This component creates the necessary pacman load balancer for each cluster.

kubectl create -f services/pacman-federated-service.yaml

Add clusters to the pacman service placement resource:

kubectl patch federatedserviceplacement pacman --type=merge -p \
    '{"spec":{"clusterNames": ["gke-us-west1", "az-us-central1", "aws-us-east1"]}}'

Wait and verify the service has all the external IP addresses listed:

./tools/mckubectl/mckubectl get svc pacman -o wide

Create the Pac-Man Deployment

We'll need to create the Pac-Man game deployment to access the application on port 80.

kubectl create -f deployments/pacman-federated-deployment-rs.yaml

Scale the pacman deployment:

kubectl patch federateddeployment pacman --type=merge -p \
    '{"spec":{"template":{"spec":{"replicas": 3}}}}'

Add clusters to the pacman deployment placement resource:

kubectl patch federateddeploymentplacement pacman --type=merge -p \
    '{"spec":{"clusterNames": ["gke-us-west1", "az-us-central1", "aws-us-east1"]}}'

Wait until the pacman deployment shows 11 pods available, 5 on GKE and 3 in Azure and AWS:

./tools/mckubectl/mckubectl get deploy pacman

Create Load Balancer

You can load balance to the pacman application using DNS or an L7 load balancer. Follow the instructions below for your preferred choice.

DNS

Create DNS records

From here you can create DNS records in a couple of ways.
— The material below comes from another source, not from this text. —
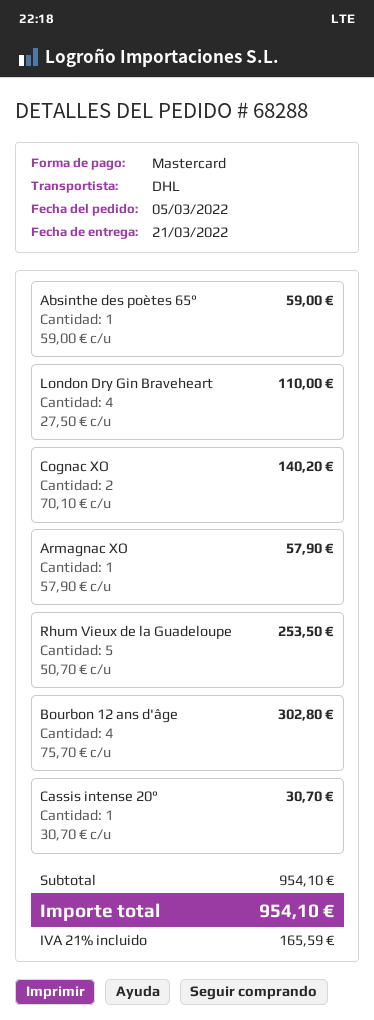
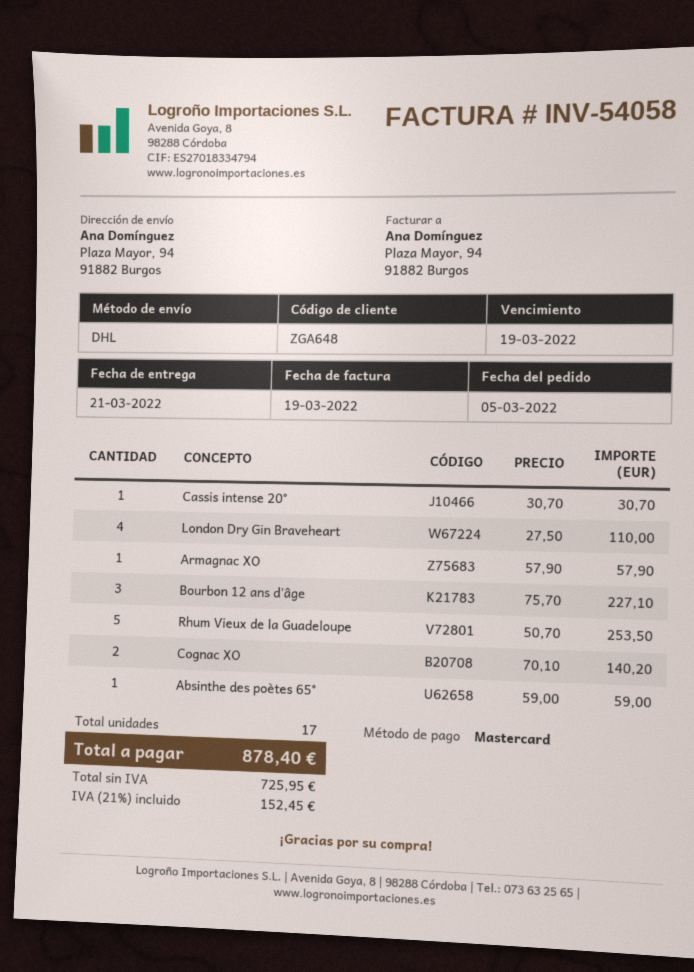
Bourbon 12 ans d'âge: 4 x 75.70 = 302.80 -> 3 x 75.70 = 227.10
tax: 21% = 165.59 -> 21% = 152.45
total: 954.10 -> 878.40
  1. Manual - manually execute commands to program the DNS for Pac-Man.
  2. External-DNS - use external-dns to automatically manage the DNS entries for you.

Once your DNS is updated to reflect the pacman load balancer service IP addresses for each cluster, open up your browser and try to access it via its DNS e.g. http://pacman.example.com/. Make sure to replace example.com with your DNS name.

L7 Load Balancer

Deploy HAProxy

Follow the instructions to deploy HAProxy as an L7 load balancer.

Once the L7 load balancer is deployed with a DNS entry to point to it, open up your browser and try to access it via its DNS e.g. http://pacman.example.com/. Make sure to replace example.com with your DNS name.

Play Pac-Man

Go ahead and play a few rounds of Pac-Man and invite your friends and colleagues by giving them your FQDN to your Pac-Man application e.g. http://pacman.example.com/ (replace example.com with your DNS name).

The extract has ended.